However, developers often need to perform simple tasks that extract and process data from JSON documents. For these tasks, programmers will often use languages such as Python or Go. It should be equally simple to accomplish such tasks in Java. As examples, consider the following tasks, which are accompanied by truncated snippets of related JSON:
- Given a Terraform JSON configuration file, validate the shape of a resource by, e.g., checking it is both "Standard" and "Micro".
{
"availability_domain": "Uocm:PHX-AD-1",
"compartment_id": "ocid1.compartment.oc1..exampleuniqueID",
"shape": "VM.Standard.E2.1.Micro"
}
- Given a JSON response from the National Weather Service REST API which provides the weather forecast for a city, extract the current temperature and compute an average over time.
{
"startTime": "2025-12-11T06:00:00-05:00",
"endTime": "2025-12-11T18:00:00-05:00",
"isDaytime": true,
"temperature": 35,
"temperatureUnit": "F",
}
- Given a JSON response from a Jira REST API, such as the Java Bug System used in OpenJDK, track the number of open enhancements by querying issues.
{
"self":"https://bugs.openjdk.org/rest/api/2/issuetype/7",
"id":"7",
"name":"Enhancement",
"subtask":false,
"avatarId":14707
}
It would be ideal if developers could tackle simple tasks like these in Java without installing an external library or feeling that another language would make them more productive.

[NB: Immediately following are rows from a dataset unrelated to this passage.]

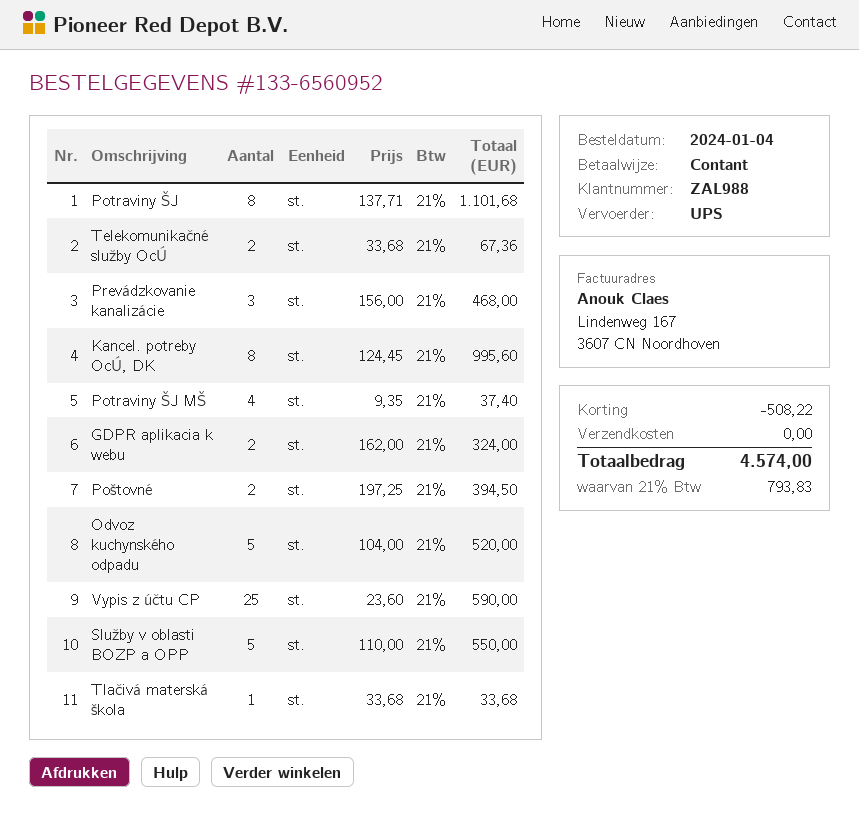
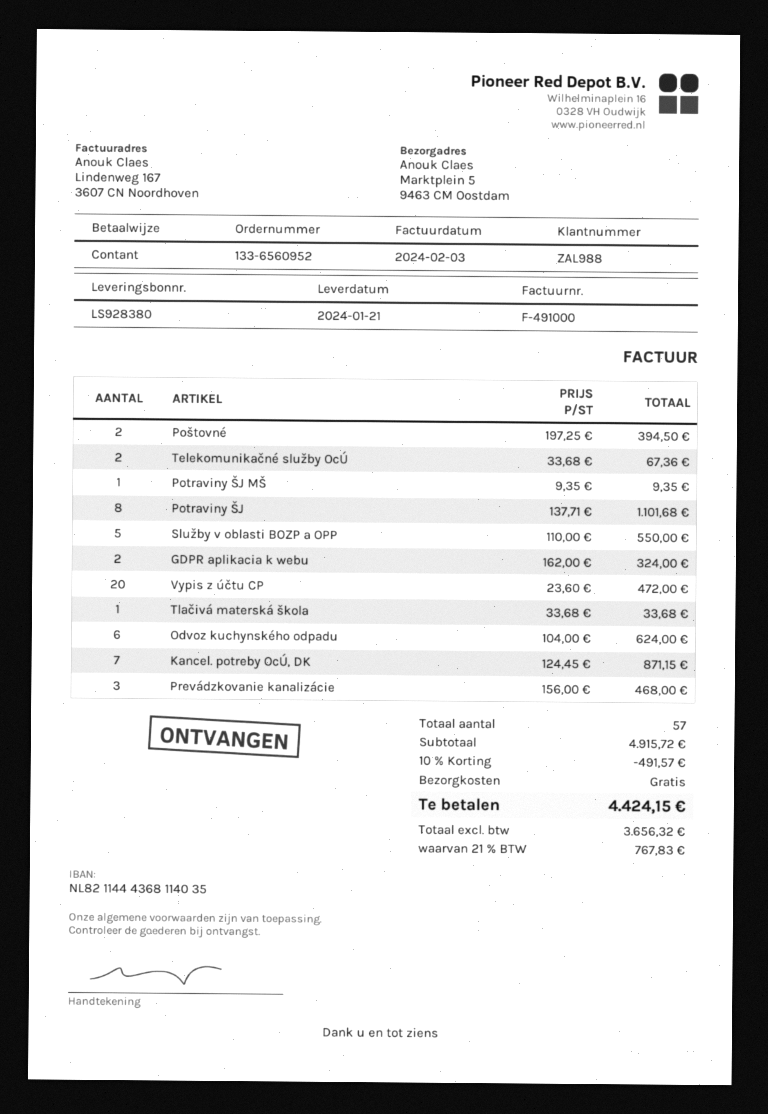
Kancel. potreby OcÚ, DK: 8 x 124.45 = 995.60 -> 7 x 124.45 = 871.15
Potraviny ŠJ MŠ: 4 x 9.35 = 37.40 -> 1 x 9.35 = 9.35
Odvoz kuchynského odpadu: 5 x 104.00 = 520.00 -> 6 x 104.00 = 624.00
Vypis z účtu CP: 25 x 23.60 = 590.00 -> 20 x 23.60 = 472.00
discount: 508.22 -> 491.57
tax: 21% = 793.83 -> 21% = 767.83
total: 4574.00 -> 4424.15

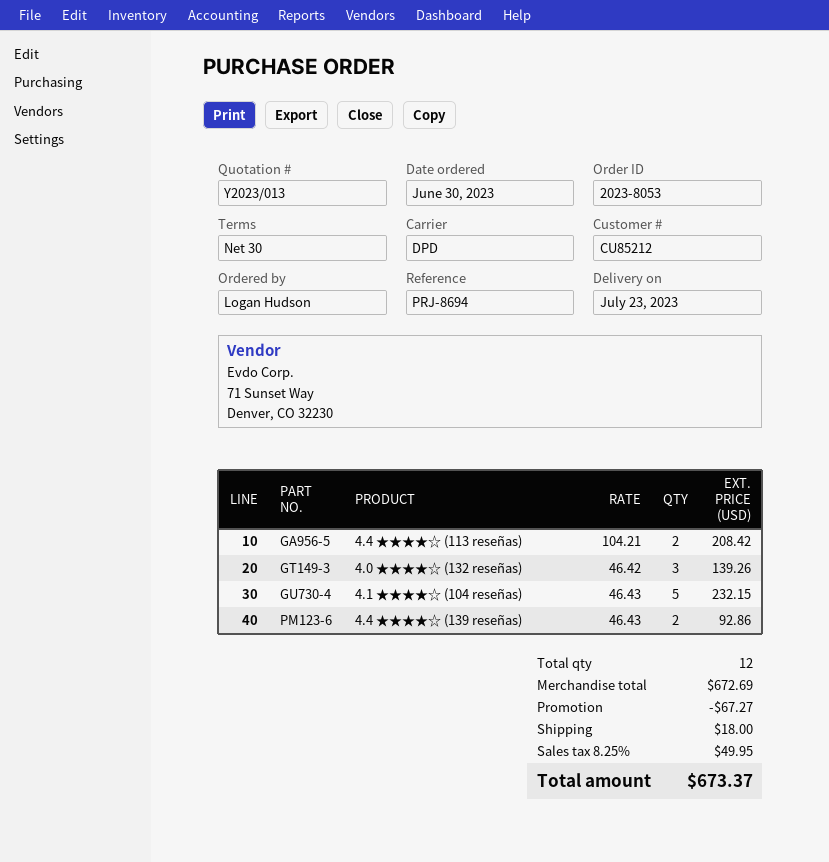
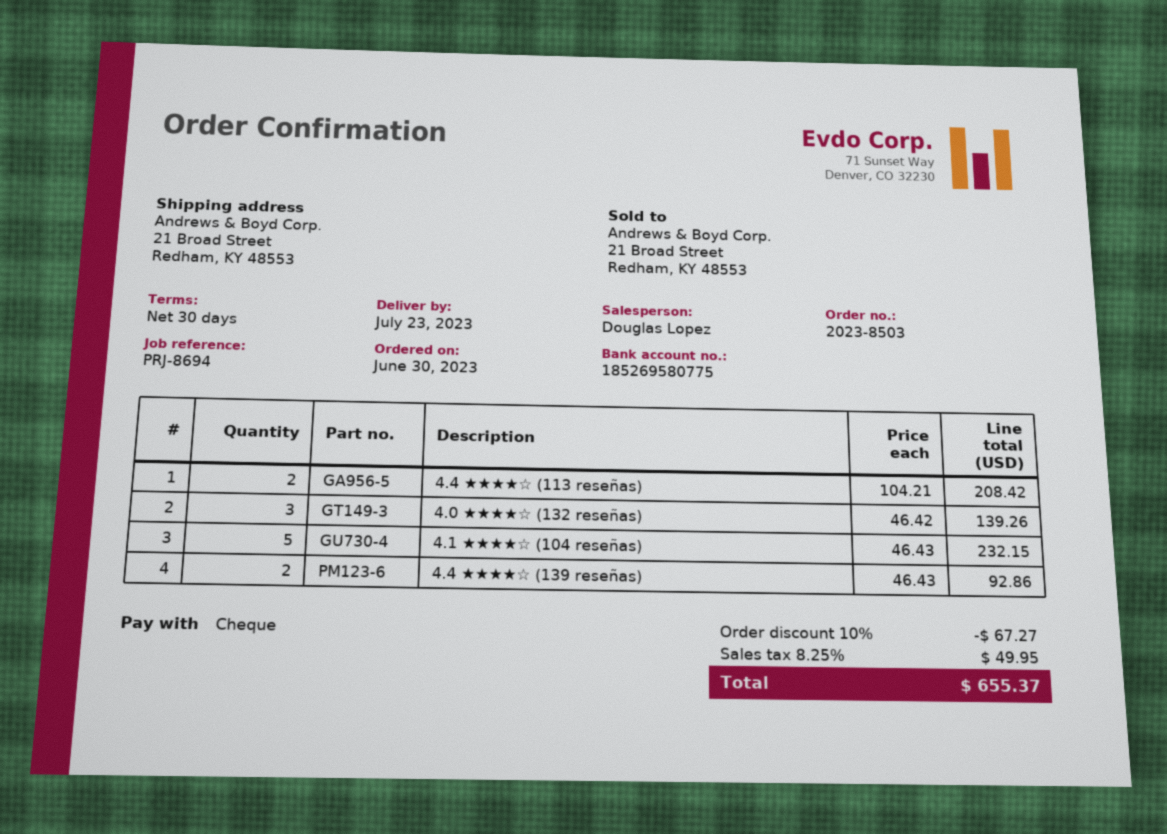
order number: 2023-8053 -> 2023-8503
shipping: 18.00 -> none
total: 673.37 -> 655.37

Java has made great strides in handling simple tasks with short
no-ceremony programs -- var declarations, convenience methods for
collections, compact source files (no more public static void main),
running programs from source (java Task.java), and so on. Offering
convenience methods to extract data from JSON documents continues
this trend.
JSON support in the JDK also paves the way for use of JSON by
the JDK, because the JDK cannot have external dependencies. One potential
use case is for configuration files. The JDK uses
Properties
format for several configuration files, such as java.security.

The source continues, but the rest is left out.